DATA FOR THE TASK
○ ○ ○ ○ ○ ○ ○

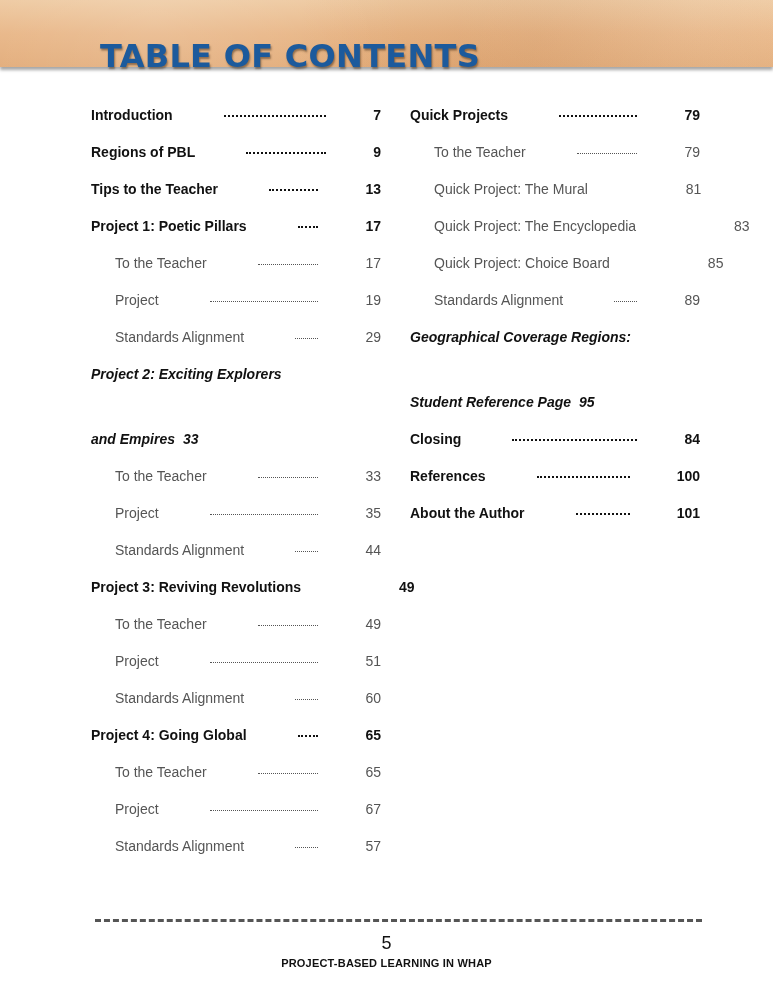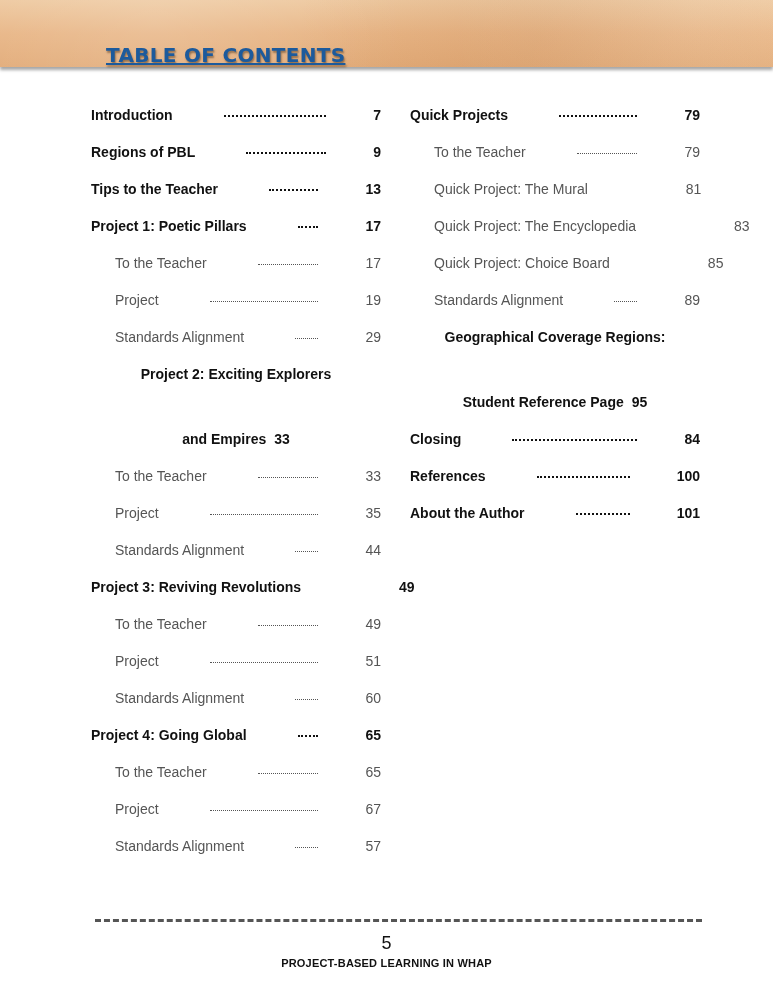--- a/index.html
+++ b/index.html
@@ -13,43 +13,42 @@
     box-shadow: 0 3px 3px rgba(0,0,0,0.35);
   }
   .header::before {
     content: ""; position: absolute; inset: 0;
     background:
       radial-gradient(circle at 20% 30%, rgba(255,255,255,0.15), transparent 40%),
       radial-gradient(circle at 70% 60%, rgba(160,90,40,0.12), transparent 45%),
       radial-gradient(circle at 90% 20%, rgba(255,240,220,0.18), transparent 35%);
   }
   .title {
-    position: absolute; left: 90px; top: 27px; margin: 16px;
-    font-family: "DejaVu Sans", sans-serif; font-weight: bold; font-size: 20px;
+    position: absolute; left: 90px; top: 27px; margin: 10px;
+    font-family: "DejaVu Sans", sans-serif; font-weight: bold; font-size: 32px;
     color: #1c5a9c; letter-spacing: 0.3px;
     text-shadow: 1px 2px 2px rgba(60,40,20,0.5);
-    text-decoration: underline;
   }
   .col { position: absolute; top: 105px; width: 290px; }
   .col.left { left: 91px; }
   .col.right { left: 410px; }
   .entry {
     display: flex; align-items: baseline; font-size: 14px; line-height: 20px;
     margin-bottom: 17px; white-space: nowrap; gap: 45px;
   }
   .entry.main { font-weight: bold; color: #111; }
   .entry.sub { padding-left: 24px; color: #555; font-weight: normal; }
   .entry .label { flex: 0 0 auto; }
   .entry .dots {
     flex: 1 1 auto; overflow: hidden; margin: 0 2px 0 6px;
     border-bottom: 2px dotted currentColor; height: 0; position: relative; top: -3px;
   }
   .entry.sub .dots { border-bottom-width: 1px; top: -3px; }
   .entry .page { flex: 0 0 auto; }
-  .entry.two-line { flex-direction: column; align-items: center; }
+  .entry.two-line { flex-direction: column; align-items: flex-start; font-style: italic; }
   .entry.two-line .line1 { display: block; }
   .entry.two-line .line2 { display: flex; align-items: baseline; }
   .footer-rule {
     position: absolute; left: 95px; top: 919px; width: 607px; height: 0;
     border-top: 3px dashed #555;
   }
   .page-number {
     position: absolute; left: 0; width: 773px; top: 933px; text-align: center;
     font-size: 18px; color: #111;
   }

○ ○ ○ ○ ○ ○ ○

Look over the listing. Pull out every line with the string "left" in it.

EXERCISE RESPONSE
-    position: absolute; left: 90px; top: 27px; margin: 16px;
+    position: absolute; left: 90px; top: 27px; margin: 10px;
   .col.left { left: 91px; }
   .col.right { left: 410px; }
   .entry.sub { padding-left: 24px; color: #555; font-weight: normal; }
     position: absolute; left: 95px; top: 919px; width: 607px; height: 0;
     position: absolute; left: 0; width: 773px; top: 933px; text-align: center;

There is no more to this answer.